REYATAZ SIDE EFFECTS
- Generic Name: atazanavir sulfate
- Brand Name: Reyataz
- Drug Class: HIV, Protease Inhibitors, Antiretroviral Agents
SIDE EFFECTS
The following adverse reactions are discussed in greater detail in other sections of the labeling:
- cardiac conduction abnormalities
- rash
- hyperbilirubinemia
- chronic kidney disease
- nephrolithiasis and cholelithiasis
Clinical Trial Experience
Because clinical trials are conducted under widely varying conditions, adverse reaction rates observed in the clinical trials of a drug cannot be directly compared to rates in the clinical trials of another drug and may not reflect the rates observed in practice.
Adverse Reactions In Treatment-Naive Adult Subjects
The safety profile of REYATAZ in treatment-naive adults is based on 1625 subjects with HIV-1 infection in clinical trials. 536 subjects received REYATAZ 300 mg with ritonavir 100 mg and 1089 subjects received REYATAZ 400 mg or higher (without ritonavir).

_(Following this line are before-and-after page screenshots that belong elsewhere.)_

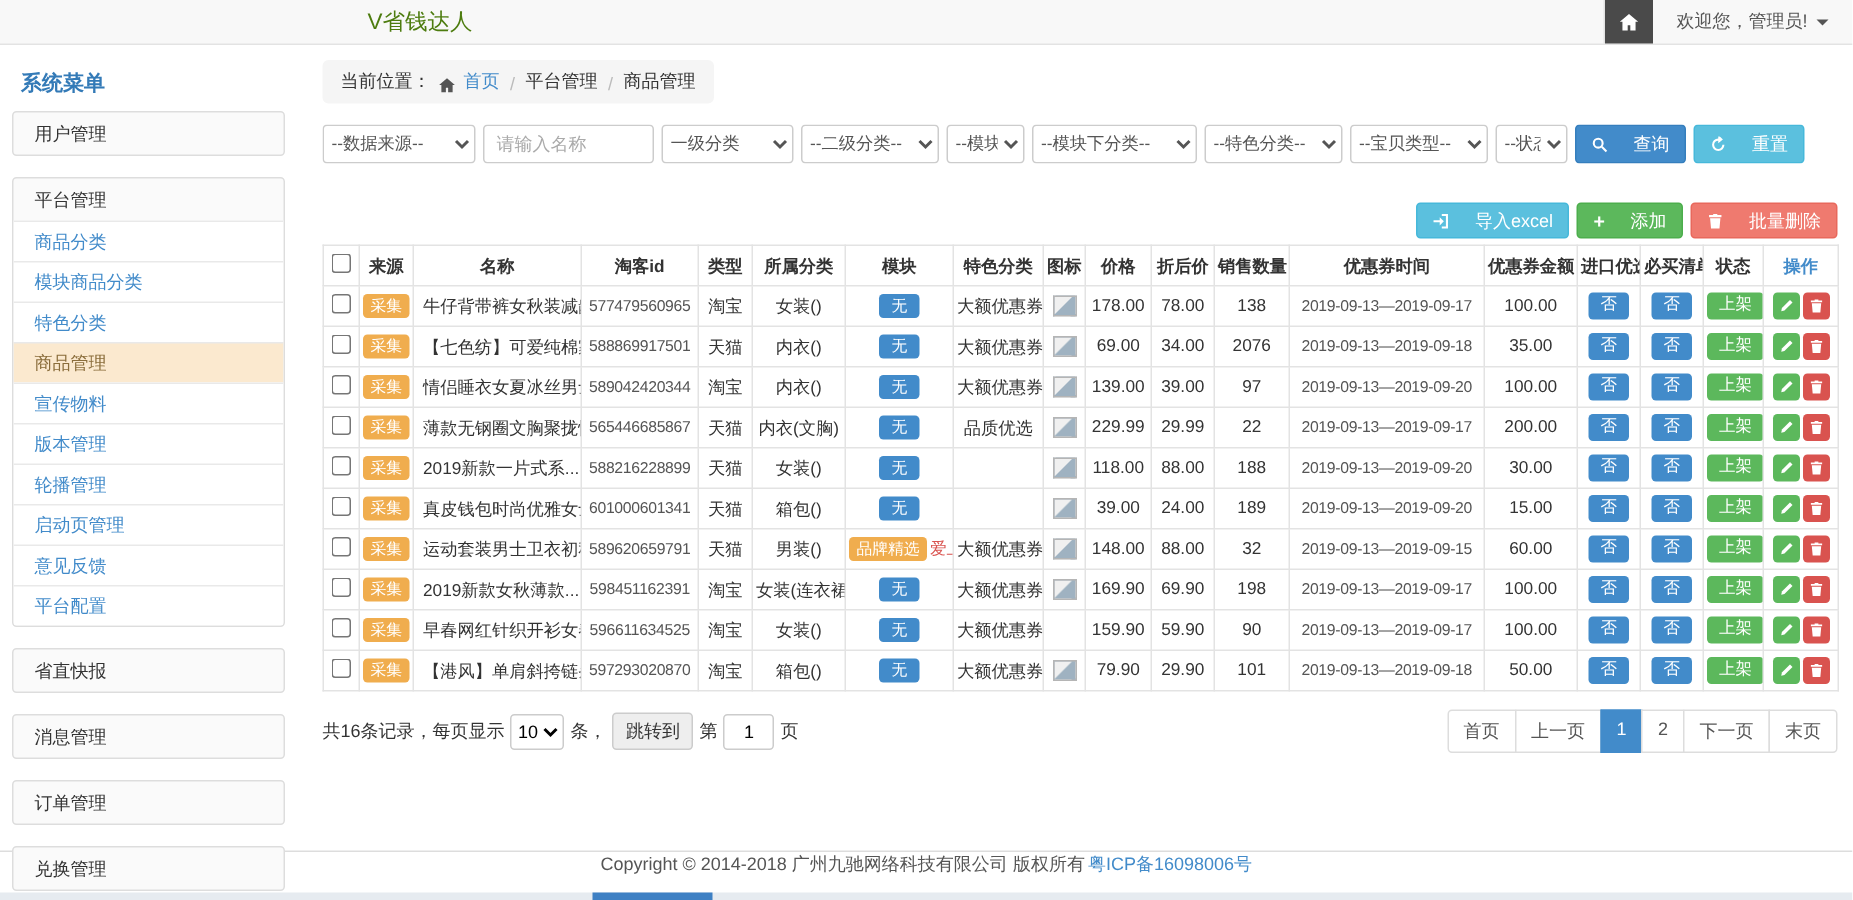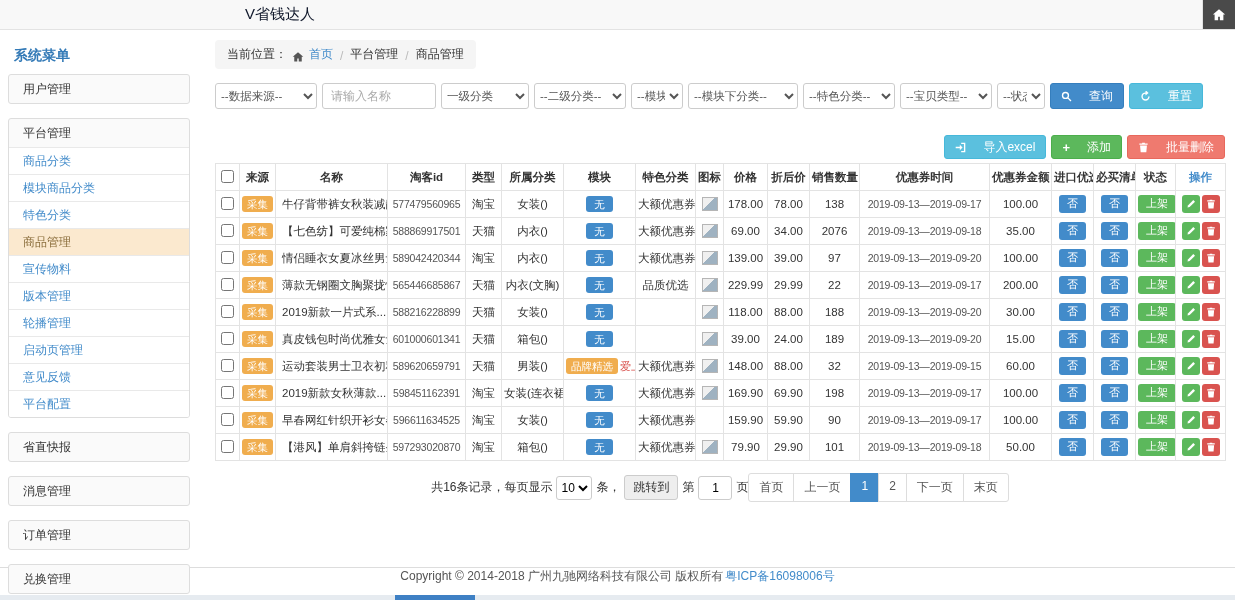--- a/index.html
+++ b/index.html
@@ -2,21 +2,21 @@
 <html><head>
 <meta charset="utf-8">
 <style>
 *{margin:0;padding:0;box-sizing:border-box}
 html,body{width:1235px;height:600px;overflow:hidden;background:#fff;
   font-family:"Liberation Sans","DejaVu Sans",sans-serif;font-size:12px;color:#333}
 .page{display:flex;flex-direction:column;height:600px}
 
 
 .navbar{flex:0 0 30px;background:#f8f8f8;border-bottom:1px solid #e3e3e3;display:flex;align-items:center;justify-content:space-between}
-.brand{margin-left:245px;font-size:15px;color:#0f172a}
+.brand{margin-left:245px;font-size:15px;color:#4d7c0f}
 .nav-right{display:flex;align-items:stretch;height:29px;border-left:1px solid #e3e3e3}
 .home-btn{width:32px;background:#4a4a4a;display:flex;align-items:center;justify-content:center;cursor:pointer}
 .welcome{display:flex;align-items:center;gap:6px;padding:0 16px;color:#555;cursor:pointer}
 .caret{width:0;height:0;border-left:4px solid transparent;border-right:4px solid transparent;border-top:4px solid #555}
 
 
 .layout{flex:1 1 auto;display:flex;min-height:0;overflow:visible}
 .sidebar{flex:0 0 190px;padding:6px 0 0 8px;position:relative;z-index:3}
 .sidebar-title{color:#337ab7;font-size:14px;font-weight:bold;padding:12px 6px;line-height:14px}
 .sgroup{border:1px solid #ddd;border-radius:3px;background:#fafafa;margin-bottom:14px;overflow:hidden}
@@ -69,21 +69,21 @@
 .mod-text{margin-left:2px;font-size:11px;color:#d9534f}
 .pill{display:inline-block;color:#fff;font-size:11px;border-radius:3px;padding:2px 8px;line-height:1.2;cursor:pointer}
 .p-blue{background:#428bca}
 .p-green{background:#5cb85c}
 .op{display:inline-flex;align-items:center;justify-content:center;width:18px;height:18px;border-radius:3px;margin:0 1px;cursor:pointer;vertical-align:middle}
 .op-green{background:#5cb85c}
 .op-red{background:#d9534f}
 .thumb{display:inline-block;width:16px;height:14px;border:1px solid #b5b5b5;background:linear-gradient(135deg,#f0f0f0 45%,#9fb2c1 45%);vertical-align:middle}
 
 
-.table-footer{display:flex;justify-content:center;align-items:center;margin-top:12px}
+.table-footer{display:flex;justify-content:space-between;align-items:center;margin-top:12px}
 .records{display:flex;align-items:center;gap:4px;color:#333}
 .pp-select{height:24px;border:1px solid #ccc;border-radius:3px;font-family:inherit;font-size:12px;background:#fff}
 .jump-btn{background:#eee;border:1px solid #ccc;border-radius:3px;padding:3px 8px;cursor:pointer;color:#333;font-family:inherit;font-size:12px}
 .jump-input{width:34px;height:24px;border:1px solid #ccc;border-radius:3px;text-align:center;font-family:inherit;font-size:12px}
 .pager{display:flex}
 .pg-btn{border:1px solid #ddd;background:#fff;color:#555;padding:5px 10px;margin-left:-1px;cursor:pointer}
 .pg-btn:first-child{border-radius:3px 0 0 3px;margin-left:0}
 .pg-btn:last-child{border-radius:0 3px 3px 0}
 .pg-btn.active{background:#428bca;border-color:#428bca;color:#fff}
 
@@ -98,20 +98,24 @@
 
 <div class="page" data-name="page">
 
   <header class="navbar" data-name="top-navbar">
     <div class="brand" data-name="brand-title">V省钱达人</div>
     <div class="nav-right" data-name="navbar-right">
       <div class="home-btn" data-name="home-button">
         <svg data-name="home-icon" viewBox="0 0 16 16" width="14" height="14" fill="#fff">
             <path d="M8 1.5l7 6h-2V14h-4v-4H7v4H3V7.5H1z"></path>
           </svg>
+      </div>
+      <div class="welcome" data-name="user-menu">
+        <span data-name="welcome-text">欢迎您，管理员!</span>
+        <span class="caret" data-name="chevron-down-icon"></span>
       </div>
     </div>
   </header>
 
   <div class="layout" data-name="main-layout">
 
     <aside class="sidebar" data-name="sidebar">
       <div class="sidebar-title" data-name="sidebar-title">系统菜单</div>
       <nav id="sidebar-menu" data-name="sidebar-menu">
           <div class="sgroup">

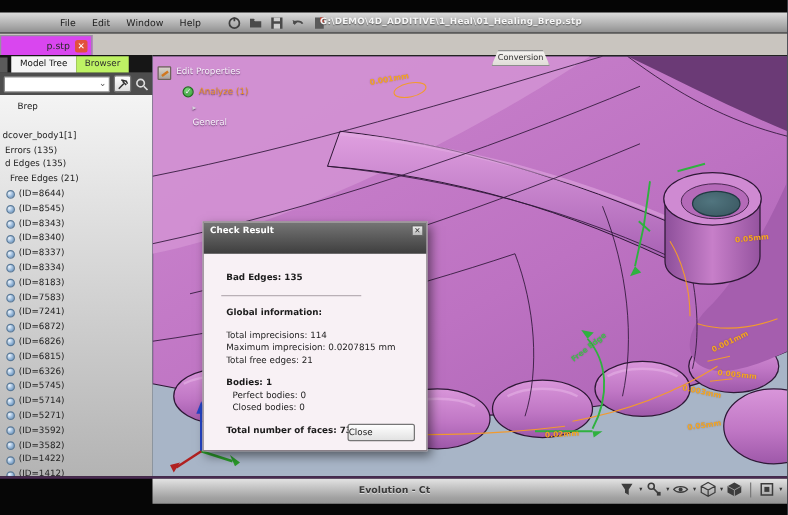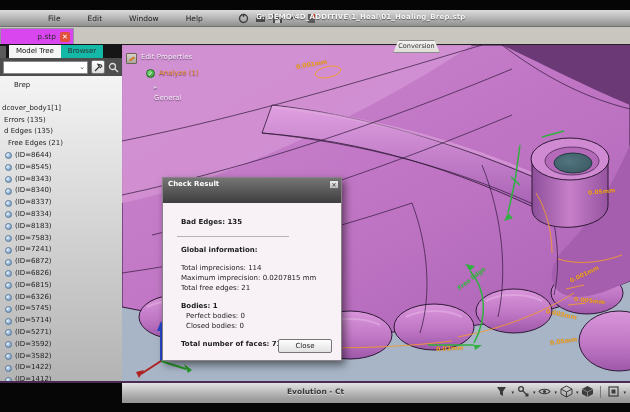--- a/index.html
+++ b/index.html
@@ -3,21 +3,21 @@
 <meta charset="utf-8">
 <style>
   * { margin:0; padding:0; box-sizing:border-box; }
   body { background:#000; font-family:"DejaVu Sans","Liberation Sans",sans-serif; }
   .screen { position:relative; width:630px; height:412px; background:#000; overflow:hidden; }
 
   
   .top-black { position:absolute; left:0; top:0; width:630px; height:10px; background:#050505; }
   .menubar { position:absolute; left:0; top:10px; width:630px; height:17px;
     background:linear-gradient(#dcdcdc,#a7a7a7 70%,#8f8f8f); border-bottom:1px solid #6f6f6f;
-    display:flex; align-items:center;gap:14px; }
+    display:flex; align-items:center; }
   .menu-item { font-size:7.5px; color:#1d1d1d; margin-right:13px; cursor:default; }
   .menu-item:first-child { margin-left:48px; }
   .mb-icons { display:flex; align-items:center; gap:6px; margin-left:8px; }
   .mb-icon { width:11px; height:11px; display:inline-block; }
   .win-title { position:absolute; left:256px; top:3px; font-size:7px; font-weight:bold;
     color:#f6f6f6; text-shadow:0 1px 1px #555; letter-spacing:.2px; }
 
   .tabrow { position:absolute; left:0; top:27px; width:630px; height:17px; background:#c9c5bf; }
   .doc-tab { position:absolute; left:0; top:1px; width:74px; height:16px; background:#d946ef;
     border:1px solid #97929f; border-bottom:none; display:flex; align-items:center; justify-content:flex-end;
@@ -25,21 +25,21 @@
   .doc-tab-label { font-size:7.5px; color:#2a2a2a; }
   .doc-close { width:10px; height:10px; background:#e2503c; border-radius:2px; color:#fff;
     font-size:7px; line-height:10px; text-align:center; font-weight:bold; }
 
   
   .left-panel { position:absolute; left:0; top:44px; width:122px; height:339px; background:#3a3a3a; }
   .panel-tabs { height:14px; background:#161616; display:flex; align-items:flex-end; }
   .panel-tab-sliver { width:6px; height:12px; background:#5a5a5a; margin-right:3px; }
   .panel-tab { font-size:7px; padding:2px 7px 2px 7px; height:13px; }
   .panel-tab.active { background:#f5f5f5; color:#111; }
-  .panel-tab.inactive { background:#14b8a6; color:#2e2e2e; margin-left:0; }
+  .panel-tab.inactive { background:#bef264; color:#2e2e2e; margin-left:0; }
   .search-row { height:18px; background:#4d4d4d; display:flex; align-items:center; padding:2px 3px; gap:3px; }
   .combo { flex:1; height:13px; background:#fff; border:1px solid #8a8a8a; border-radius:1px;
     display:flex; align-items:center; }
   .combo input { flex:1; border:none; outline:none; font-size:7px; padding-left:3px; width:60px; background:transparent;}
   .combo-chevron { font-size:7px; color:#555; padding-right:2px; line-height:7px; }
   .mini-btn { width:14px; height:14px; background:linear-gradient(#fff,#ddd); border:1px solid #777;
     border-radius:2px; display:flex; align-items:center; justify-content:center; }
   .tree { height:307px; background:linear-gradient(#f4f4f4,#b3b3b3); overflow:hidden;
     padding:4px 0 0 0; font-size:7px; color:#222; }
   .tree-item { line-height:11.8px; white-space:nowrap; padding-left:4px; }
@@ -83,21 +83,21 @@
     background:linear-gradient(#eee,#bbb); border:1px solid #666; color:#333; font-size:6px;
     line-height:8px; text-align:center; border-radius:1px; }
   .dialog-body { padding:14px 10px 0 18px; font-size:7px; color:#1c1c1c; }
   .d-bold { font-weight:bold; }
   .d-sep { border:none; border-top:1px solid #b9b0b6; margin:9px 0 8px -4px; width:112px; }
   .d-line { line-height:10px; }
   .d-indent { padding-left:5px; }
   .d-gap { margin-top:8px; }
   .dialog-close-btn { position:absolute; right:9px; bottom:7px; width:54px; height:14px;
     background:linear-gradient(#fefefe,#e2e2e2); border:1px solid #767676; border-radius:2px;
-    font-size:7px; color:#222; text-align:center; line-height:12px; }
+    font-size:7px; color:#222; text-align:left; line-height:12px; }
 
   
   .bottom-area { position:absolute; left:0; top:381px; width:630px; height:31px;
     border-top:2px solid #4a2a52; background:#060606; z-index:6; }
   .statusbar { position:absolute; left:122px; top:0; width:508px; height:20px;
     background:linear-gradient(#e3e3e3,#a2a2a2 75%,#949494); display:flex; align-items:center; }
   .status-label { position:absolute; left:165px; top:4px; font-size:7.5px; font-weight:bold; color:#3a3a3a;
     text-shadow:0 1px 0 #ddd; }
   .status-icons { position:absolute; right:4px; top:2px; display:flex; align-items:center; gap:3px; }
   .s-icon { width:13px; height:13px; display:inline-block; }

The most common adverse reactions were nausea, jaundice/scleral icterus, and rash.
Selected clinical adverse reactions of moderate or severe intensity reported in ≥ 2% of treatment-naive subjects receiving combination therapy including REYATAZ 300 mg with ritonavir 100 mg and REYATAZ 400 mg (without ritonavir) are presented in Tables 1 and 2, respectively.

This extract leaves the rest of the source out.